- [Before and after images]:
________________

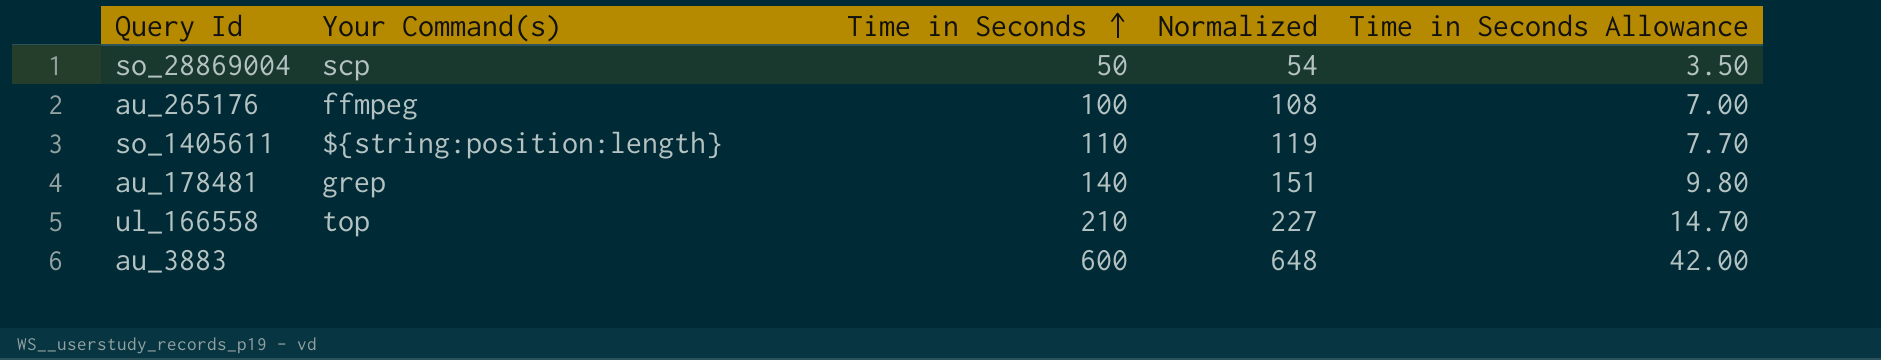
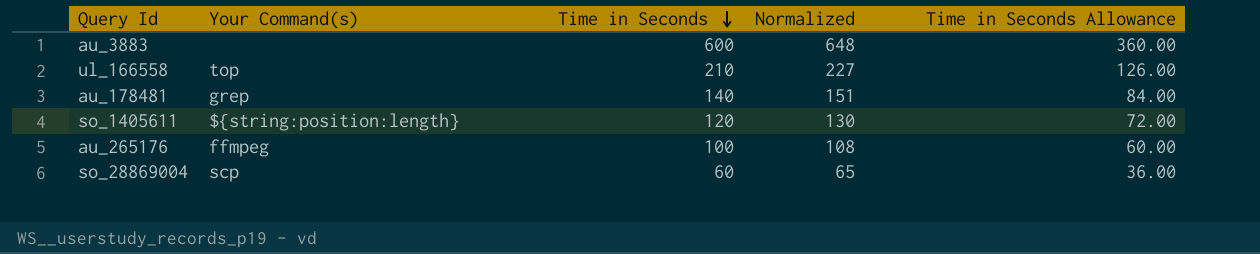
row order: Time in Seconds ascending -> Time in Seconds descending
column Time in Seconds Allowance | formula: [Time in Seconds] * 0.07 -> [Time in Seconds] * 0.6
so_1405611 | Time in Seconds: 110 -> 120
so_1405611 | Normalized: 119 -> 130
so_28869004 | Time in Seconds: 50 -> 60
so_28869004 | Normalized: 54 -> 65

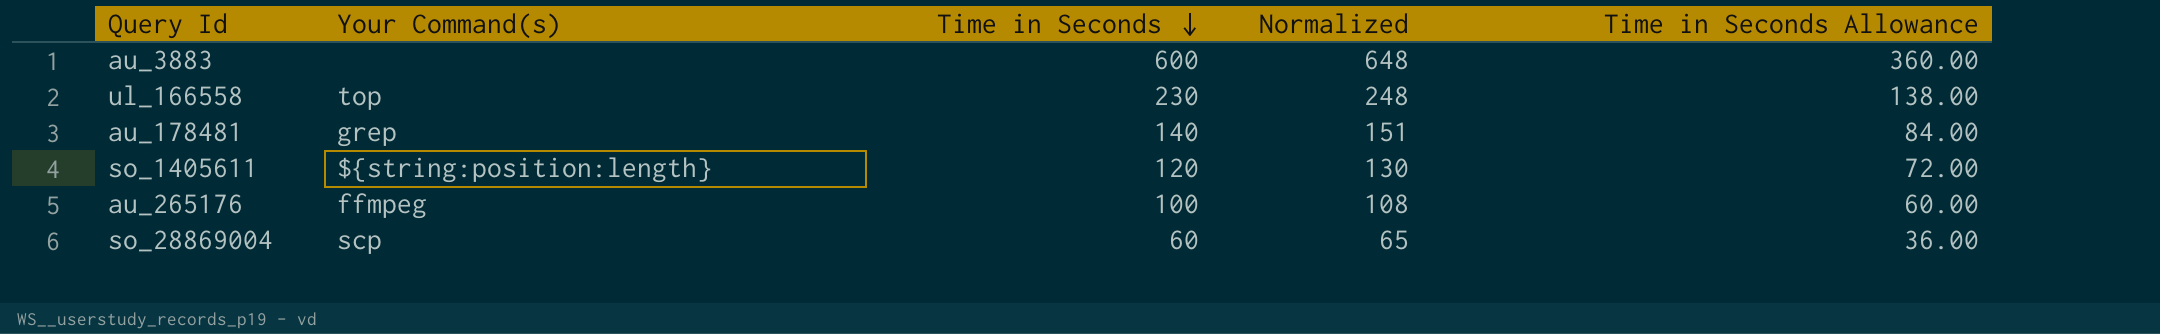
ul_166558 | Time in Seconds: 210 -> 230
ul_166558 | Normalized: 227 -> 248
ul_166558 | Time in Seconds Allowance: 126.00 -> 138.00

________________

Please output all of the entries exactly as they appear, with no pictures.

row order: Time in Seconds ascending -> Time in Seconds descending
column Time in Seconds Allowance | formula: [Time in Seconds] * 0.07 -> [Time in Seconds] * 0.6
so_1405611 | Time in Seconds: 110 -> 120
so_1405611 | Normalized: 119 -> 130
so_28869004 | Time in Seconds: 50 -> 60
so_28869004 | Normalized: 54 -> 65

ul_166558 | Time in Seconds: 210 -> 230
ul_166558 | Normalized: 227 -> 248
ul_166558 | Time in Seconds Allowance: 126.00 -> 138.00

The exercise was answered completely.